Kontroversi Pernikahan Muslim yang Tak Diakui di Afrika Selatan
HIDAYATUNA.COM – Muslim di seluruh Afrika Selatan mempertanyakan kembali terhadap keputusan Menteri Dalam Negeri Afrika Selatan dimana mereka secara hukum tidak mengakui pernikahan Muslim.
Kontroversi meletus setelah menteri, Aaron Motsoaledi, mengatakan sertifikat kematian tidak dapat menunjukkan status pernikahan seseorang kecuali pernikahan dianggap sah berdasarkan hukum Afrika Selatan.
Dilansir dari Voa News, sejak tahun 1994, di bawah pemerintahan Kongres Nasional Afrika, Afrika Selatan hanya mengakui pernikahan adat Afrika. Pernikahan agama, termasuk pernikahan Muslim, dianggap tidak sah.
“Sebuah pernikahan yang dilakukan dalam hal ritus Muslim sejauh ini tidak diakui di Afrika Selatan,” kata Motsoaledi, menjawab pertanyaan tertulis parlemen oleh pimpinan partai Al Jama-ah Ganief Hendricks.

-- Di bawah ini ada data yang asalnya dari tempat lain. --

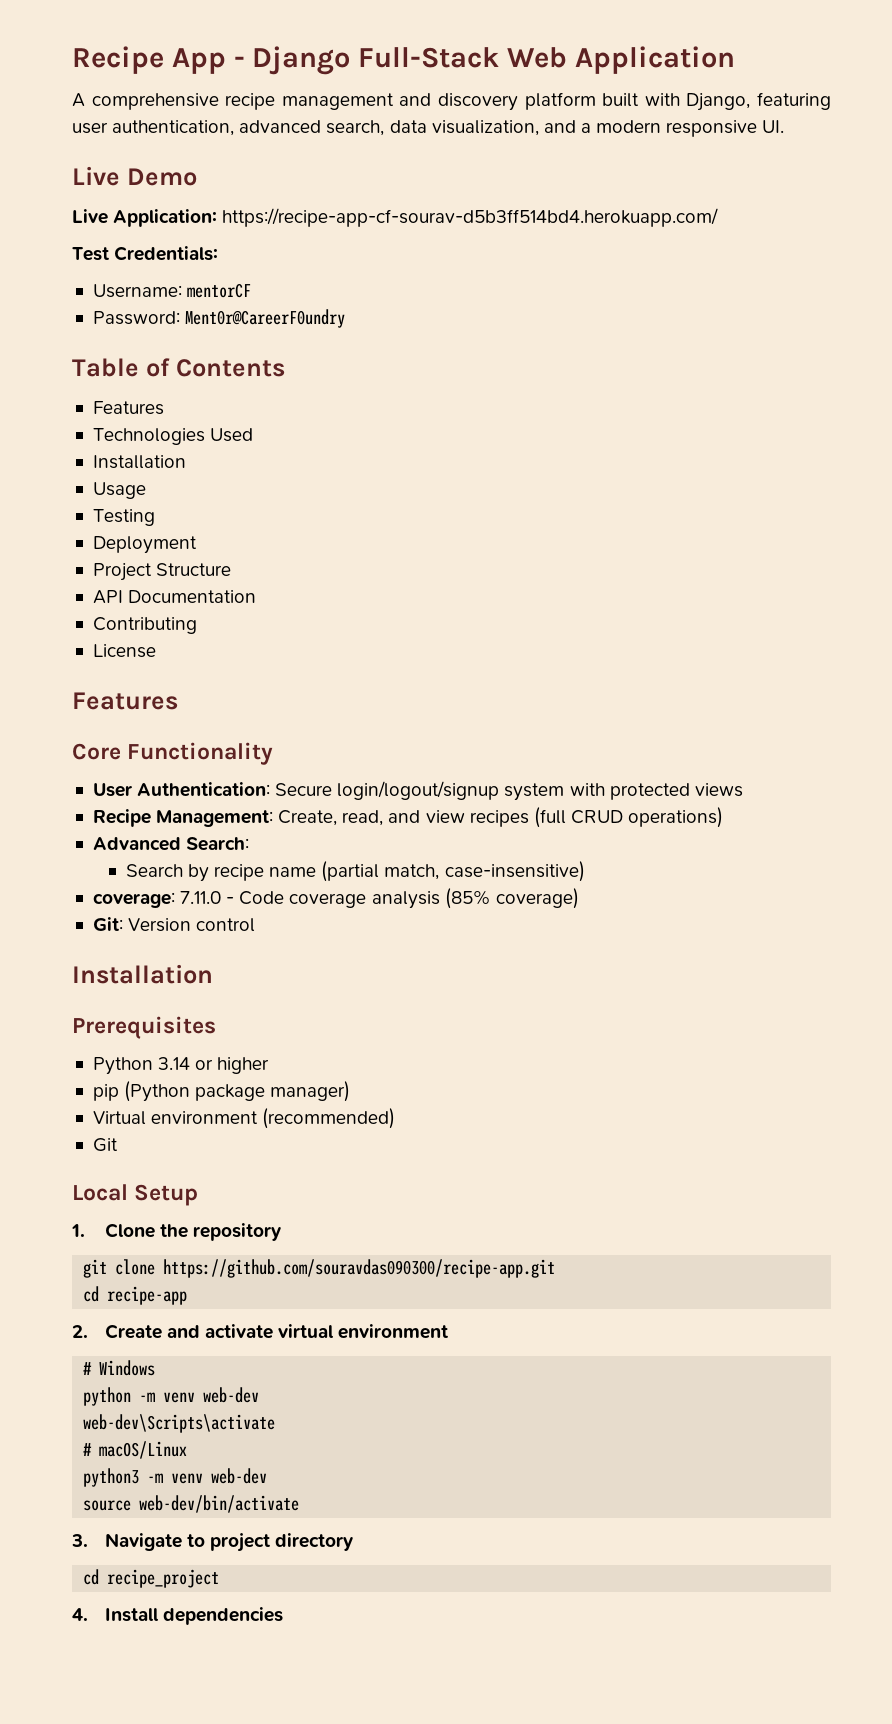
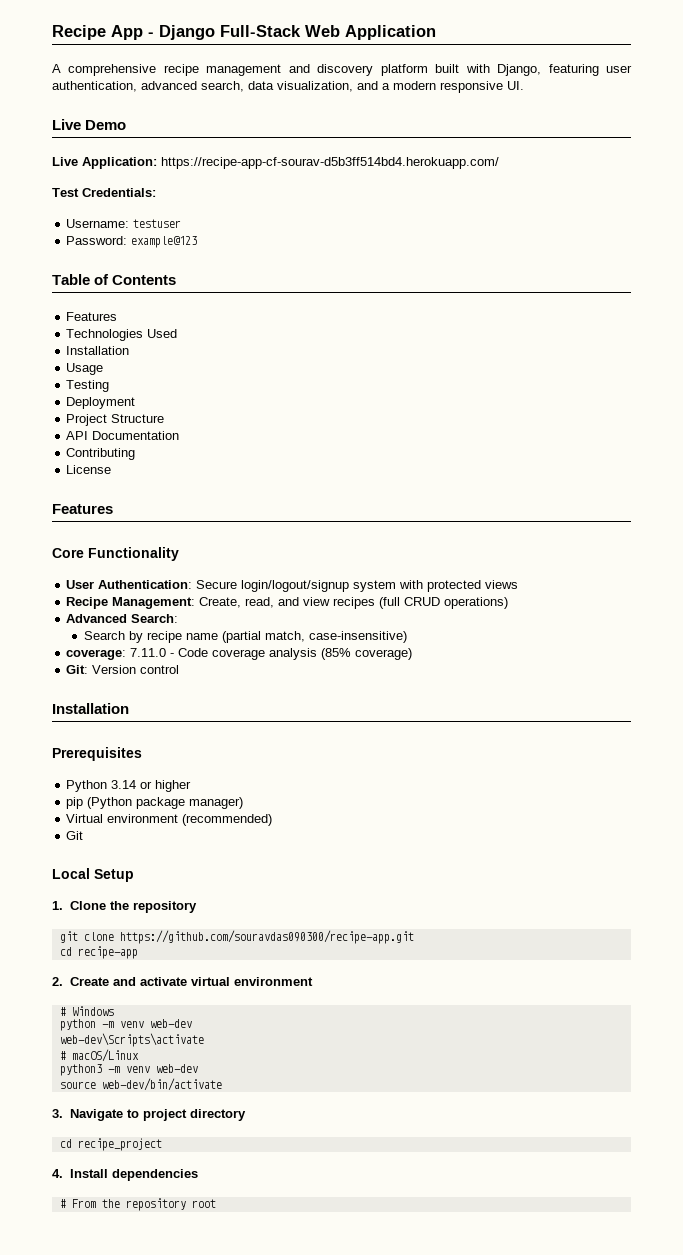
- Username: mentorCF
+ Username: testuser
- Password: Ment0r@CareerF0undry
+ Password: example@123
+ # From the repository root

Hendricks mengajukan petisi kepada pemerintah untuk mengakui pernikahan Muslim, yang dikenal dengan sebutan nikah. Dia mengatakan dia termotivasi oleh kematian Muslim yang disebabkan pandemi Covid-19.
Hendricks menceritakan bahwa dalam sebuah kasus dimana seorang lelaki muslim pasien Covid-19 meninggal sementara dalam sertifikat atau surat kematiannya tertulis bahwa ia tidak pernah menikah.
“Mendapatkan sertifikat kematian dan sertifikat kematian mengatakan ‘tidak pernah menikah. Itu telah mengejutkan begitu banyak wanita Muslim,” kata Hendricks, dikutip hidayatuna.com, Jumat (12/6/20).
Tidak ada angka resmi tentang berapa banyak Muslim Afrika Selatan telah meninggal karena Covid-19. Secara keseluruhan, Afrika Selatan telah melaporkan lebih dari 58.500 kasus dan 1.210 kematian hingga Kamis (12/6/20).
Penolakan pemerintah untuk mengakui pernikahan Muslim telah berdampak signifikan pada perempuan dan anak-anak. “Wanita Muslim memiliki hak untuk bermartabat,” kata Hendricks.
“Ketika anak-anak mereka lahir, anak-anak itu tidak sah jika mereka tidak menikah. Jika pasangan mereka meninggal, sertifikat kematian mereka mengatakan ‘tidak pernah menikah.’ Jadi, martabat mereka dirugikan dari buaian sampai ke liang kubur. Itu tidak bisa diterima di Afrika Selatan yang demokratis,” sambungnya.
Pusat Hukum Wanita di Afrika Selatan telah berjuang untuk mengubah status pernikahan Muslim.
“Pengadilan tidak mengakui pernikahan mereka, sehingga mereka dikenakan proses informal dan tidak legal untuk melakukan apapun dalam hal agama seperti menangani pembagian harta dalam kasus perceraian,” kata Charlene May, seorang pengacara.
Pada 2018, pusat itu memenangkan kasus di Pengadilan Tinggi Cape Barat yang memutuskan pemerintah harus melegalkan pernikahan Muslim dalam dua tahun. Negara menentang putusan tersebut, dan Mahkamah Agung akan meninjau kembali kasus tersebut.